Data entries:
====

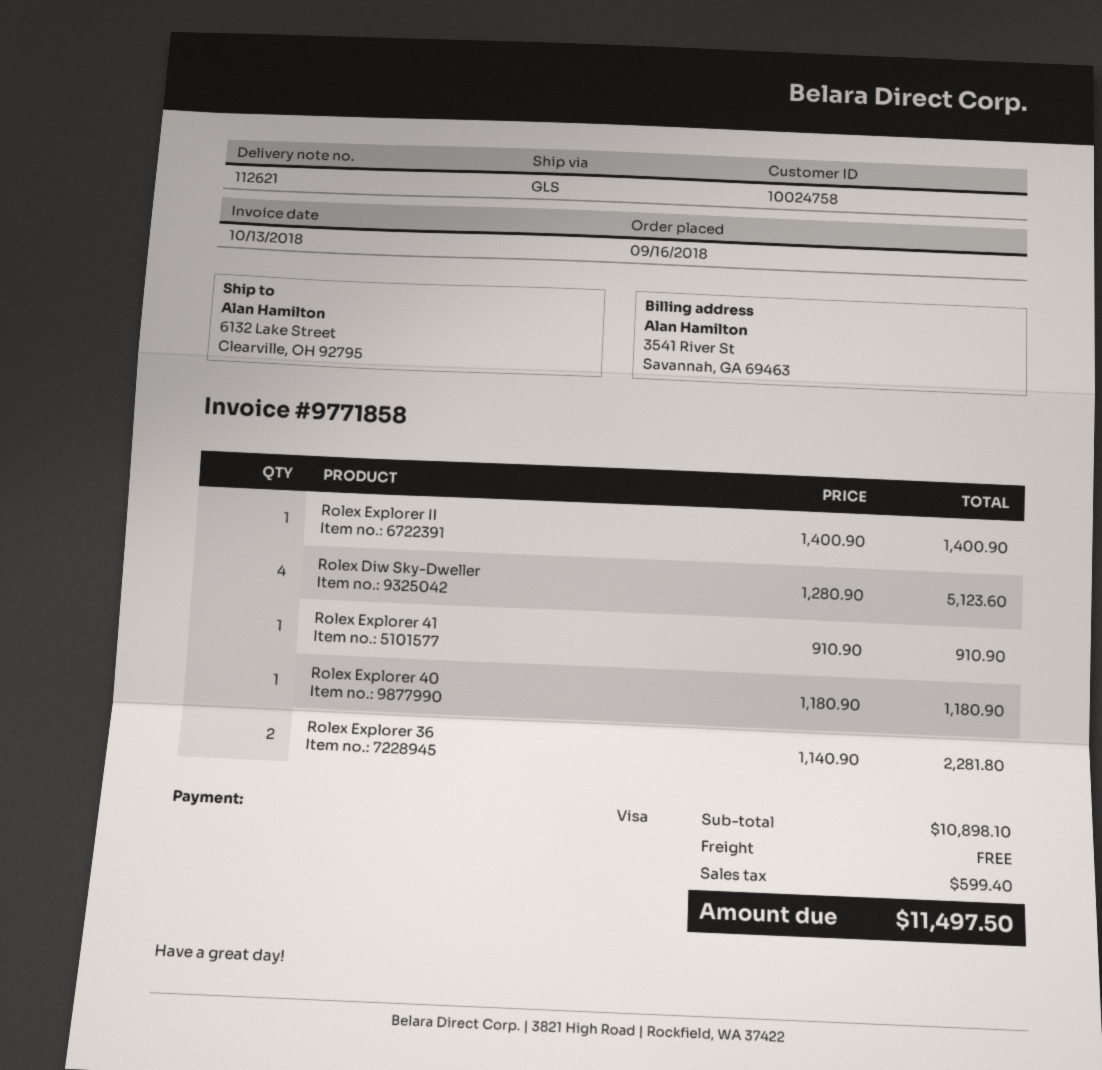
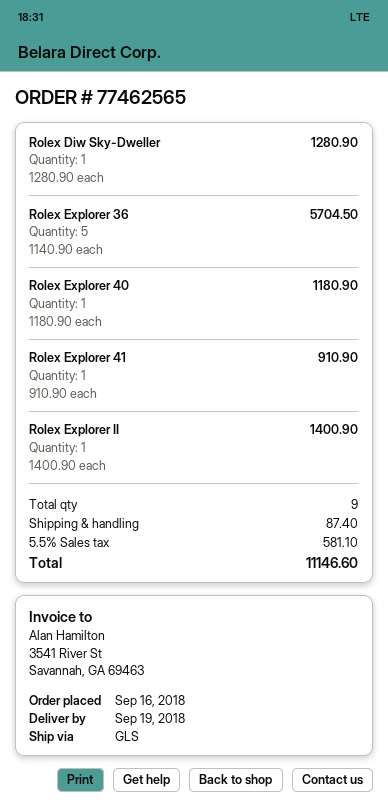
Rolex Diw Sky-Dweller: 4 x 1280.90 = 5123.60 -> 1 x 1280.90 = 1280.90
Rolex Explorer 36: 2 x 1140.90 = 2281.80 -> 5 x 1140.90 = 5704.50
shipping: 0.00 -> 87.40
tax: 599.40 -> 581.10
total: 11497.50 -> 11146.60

====

**Task brief**
Render the records above word for word and leave the pictures out.

**Written answer**
Rolex Diw Sky-Dweller: 4 x 1280.90 = 5123.60 -> 1 x 1280.90 = 1280.90
Rolex Explorer 36: 2 x 1140.90 = 2281.80 -> 5 x 1140.90 = 5704.50
shipping: 0.00 -> 87.40
tax: 599.40 -> 581.10
total: 11497.50 -> 11146.60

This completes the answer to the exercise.